Some individuals choose to forego these traditional pronouns in favor of neopronouns, or gender-neutral pronouns. These might include xe/xem/xeir/xemself (pronounced ze, zem, zair and zemself) and ze/zir/zirs/zirself, among many others.
Why gender pronouns matter
If you are a cisgender individual, empathy is crucial to employing these pronouns correctly. Take a moment to imagine how you’d feel if others referred to you by the wrong pronoun. You might feel a lot of negative emotions: frustration, anger, sadness. For gender-diverse individuals, this can be an everyday experience. For some, pronoun misuse or indifference by others can trigger feelings of gender dysphoria.

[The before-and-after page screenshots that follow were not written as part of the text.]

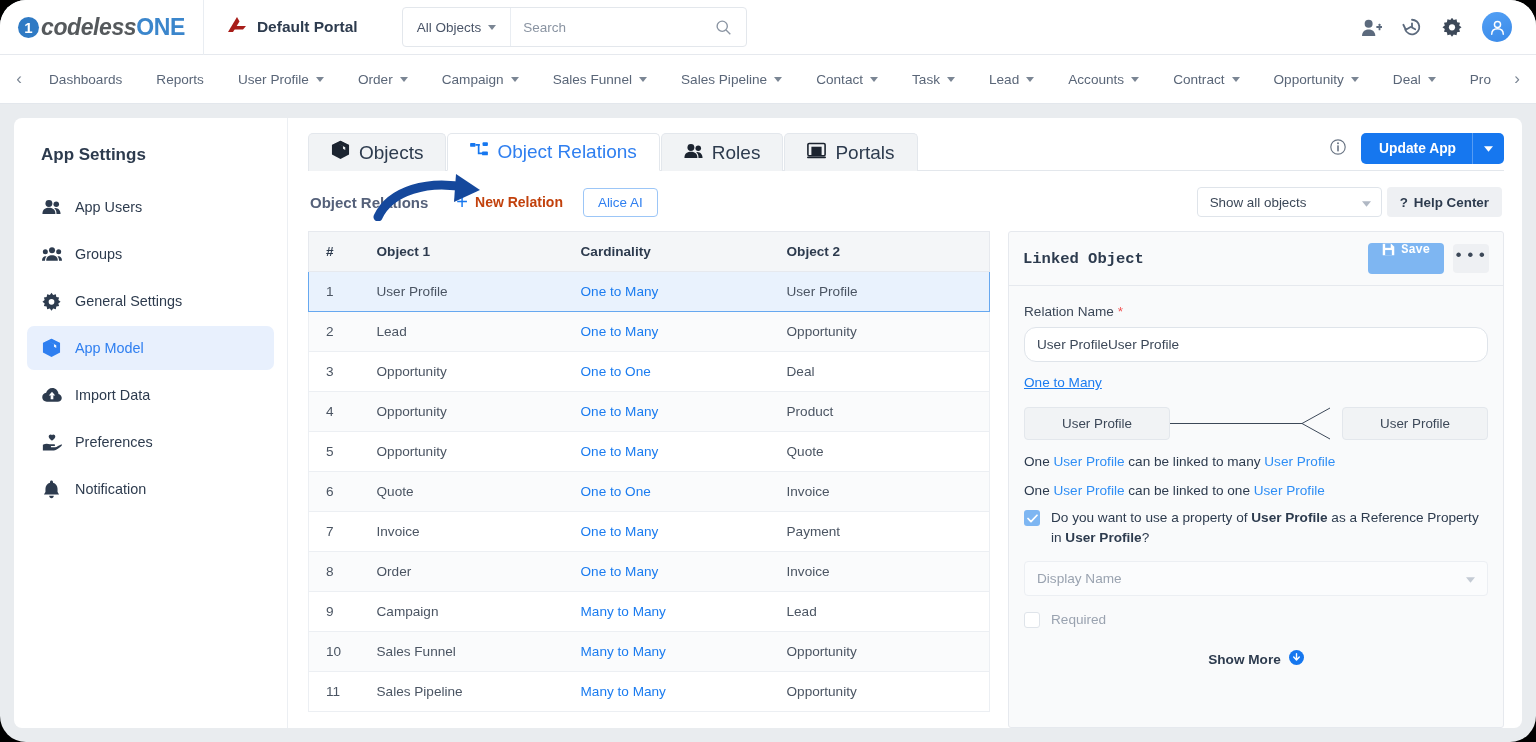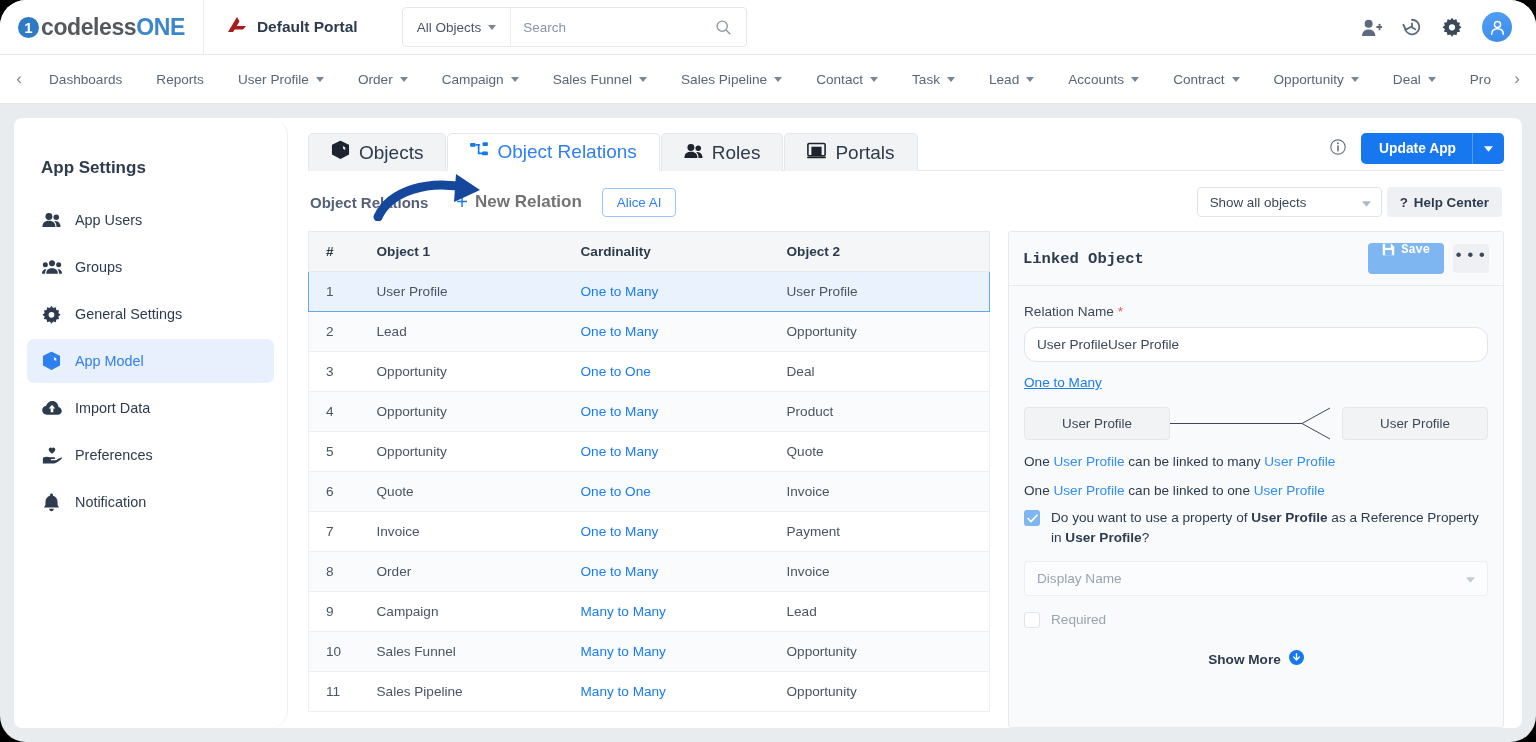--- a/index.html
+++ b/index.html
@@ -26,21 +26,21 @@
   }
   .logo { display: flex; align-items: center; gap: 2px; padding-right: 18px; }
   .logo-mark {
     width: 21px; height: 21px; border-radius: 50%;
     background: #2f7ac4; color: #fff;
     font-size: 15px; font-weight: 700;
     display: flex; align-items: center; justify-content: center;
     line-height: 1; font-family: "Liberation Sans", sans-serif;
   }
   .logo-text { font-size: 23px; font-weight: 700; letter-spacing: -0.4px; }
-  .logo-text .a { color: #55595c; }
+  .logo-text .a { color: #55595c; font-style: italic; }
   .logo-text .b { color: #3b86cc; }
 
   .hdiv { width: 1px; height: 55px; background: #e9edf2; }
 
   .portal {
     display: flex; align-items: center; gap: 9px;
     padding: 0 22px; height: 55px;
   }
   .portal-label { font-size: 15.5px; color: #2d3b4e; font-weight: 700; }
 
@@ -105,22 +105,21 @@
   .body-wrap { display: flex; height: calc(742px - 55px - 49px); padding: 14px 14px 14px 14px; }
   .panel {
     background: #fff; border-radius: 8px;
     display: flex; width: 100%; overflow: hidden;
   }
 
   
   .sidebar {
     width: 274px; flex: 0 0 274px;
     border-right: 1px solid #eceff3;
-    padding: 31px 13px 0 13px;
-    border-radius: 18px;
+    padding: 18px 13px 0 13px;
   }
   .side-title {
     font-size: 17px; font-weight: 700; color: #2d3b4e;
     padding: 9px 14px 20px 14px;
   }
   .side-item {
     display: flex; align-items: center; gap: 13px;
     height: 44px; padding: 0 14px;
     border-radius: 7px; margin-bottom: 3px;
     font-size: 14.4px; color: #2d3b4e; cursor: pointer;
@@ -153,21 +152,21 @@
   .btn-update .dd { padding: 0 11px; display: flex; align-items: center; }
 
   
   .toolbar { display: flex; align-items: center; padding: 16px 2px 14px 2px; position: relative; }
   .tb-title { font-size: 15px; font-weight: 700; color: #55617a; }
   .new-rel {
     display: flex; align-items: center; gap: 7px;
     margin-left: 28px; cursor: pointer;
   }
   .plus { color: #1677ef; font-size: 20px; line-height: 1; font-weight: 400; }
-  .new-rel-lbl { font-size: 17px; font-weight: 700; color: #737373; }
+  .new-rel-lbl { font-size: 14px; font-weight: 700; color: #c2410c; }
   .alice {
     margin-left: 20px; border: 1px solid #9cc6f7; border-radius: 4px;
     height: 29px; display: flex; align-items: center; padding: 0 14px;
     font-size: 13.4px; color: #2f7ff0; cursor: pointer; background:#fff;
   }
   .tb-right { margin-left: auto; display: flex; align-items: center; gap: 5px; }
   .select-objects {
     width: 185px; height: 30px; border: 1px solid #dfe4ea; border-radius: 4px;
     display: flex; align-items: center; padding: 0 10px 0 12px;
     font-size: 13.4px; color: #3c4858; cursor: pointer; background: #fff;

Because a person’s gender is usually a key part of their identity, using the correct pronouns for that gender affirms their experience as a human being. In addition, it fosters an environment of inclusivity and acceptance.
Normalizing gender pronoun use
Now that you know the basics of gender pronouns, how can you be more conscious of your use of them in everyday life? Try out a few simple ideas to create a more accepting and respectful environment for the people around you:
- Include your pronouns on your social media profiles and email signatures.
- Use gender-neutral pronouns to refer to someone if you are unsure of their gender.
- Wear a pronoun pin to specify your pronouns.
- Write your pronouns on your name tag at events.
If you make a mistake using someone’s pronouns, quickly correct yourself without making a big deal out of it. You may also want to apologize to the person later in private, depending on how they reacted to the wrong pronoun. Remember that making a scene out of your mistake isn’t helpful and could actually do further psychological harm to the other person. The best action you can take is to correct your mistake and make an effort to avoid the same error in the future.
Putting it all together
You now have the tools to create a more inviting and safe environment for gender-diverse people. Of course, this is only one small step in being an ally to the LGBTQIA+ community. There are many more ways to educate yourself. But by learning about and normalizing the act of specifying your gender pronouns, you can encourage others to do the same and demonstrate this aspect of allyship.